▸ THE INPUT

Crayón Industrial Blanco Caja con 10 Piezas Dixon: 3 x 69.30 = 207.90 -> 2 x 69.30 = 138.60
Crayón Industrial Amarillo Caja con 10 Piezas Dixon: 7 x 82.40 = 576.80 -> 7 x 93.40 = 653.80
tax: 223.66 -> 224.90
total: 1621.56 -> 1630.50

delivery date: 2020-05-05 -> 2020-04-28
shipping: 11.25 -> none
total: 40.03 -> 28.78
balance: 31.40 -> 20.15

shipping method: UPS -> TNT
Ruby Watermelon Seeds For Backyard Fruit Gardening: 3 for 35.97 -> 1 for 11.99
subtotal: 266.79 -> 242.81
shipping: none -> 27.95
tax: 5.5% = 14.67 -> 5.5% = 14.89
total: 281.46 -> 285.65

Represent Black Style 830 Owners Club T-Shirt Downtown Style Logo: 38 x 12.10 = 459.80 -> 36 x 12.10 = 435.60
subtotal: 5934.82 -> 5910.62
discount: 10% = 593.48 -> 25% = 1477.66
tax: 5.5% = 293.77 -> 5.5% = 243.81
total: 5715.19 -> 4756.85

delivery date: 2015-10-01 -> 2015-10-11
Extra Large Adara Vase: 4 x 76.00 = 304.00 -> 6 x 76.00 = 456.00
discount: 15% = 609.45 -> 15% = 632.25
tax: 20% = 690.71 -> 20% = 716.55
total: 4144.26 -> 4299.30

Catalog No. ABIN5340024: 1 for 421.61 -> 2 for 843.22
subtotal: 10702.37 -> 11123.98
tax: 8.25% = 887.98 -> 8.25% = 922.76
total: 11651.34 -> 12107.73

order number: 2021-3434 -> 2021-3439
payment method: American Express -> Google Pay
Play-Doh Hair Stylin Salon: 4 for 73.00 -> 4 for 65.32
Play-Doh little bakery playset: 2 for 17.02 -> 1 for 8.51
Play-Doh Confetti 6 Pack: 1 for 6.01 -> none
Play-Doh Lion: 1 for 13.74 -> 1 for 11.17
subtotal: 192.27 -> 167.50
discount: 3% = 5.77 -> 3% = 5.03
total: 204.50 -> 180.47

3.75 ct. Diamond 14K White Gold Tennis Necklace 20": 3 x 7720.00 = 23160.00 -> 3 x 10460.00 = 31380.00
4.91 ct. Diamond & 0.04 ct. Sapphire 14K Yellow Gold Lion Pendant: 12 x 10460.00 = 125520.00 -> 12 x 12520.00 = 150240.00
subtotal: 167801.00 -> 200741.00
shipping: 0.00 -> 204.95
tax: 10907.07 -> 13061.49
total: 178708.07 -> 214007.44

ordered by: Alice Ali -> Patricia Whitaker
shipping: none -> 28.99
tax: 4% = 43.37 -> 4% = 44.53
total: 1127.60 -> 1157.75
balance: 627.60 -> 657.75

▸ TASK
Return all lines of the data in which the string "Industrial" appears.

▸ TASK ANSWER
Crayón Industrial Blanco Caja con 10 Piezas Dixon: 3 x 69.30 = 207.90 -> 2 x 69.30 = 138.60
Crayón Industrial Amarillo Caja con 10 Piezas Dixon: 7 x 82.40 = 576.80 -> 7 x 93.40 = 653.80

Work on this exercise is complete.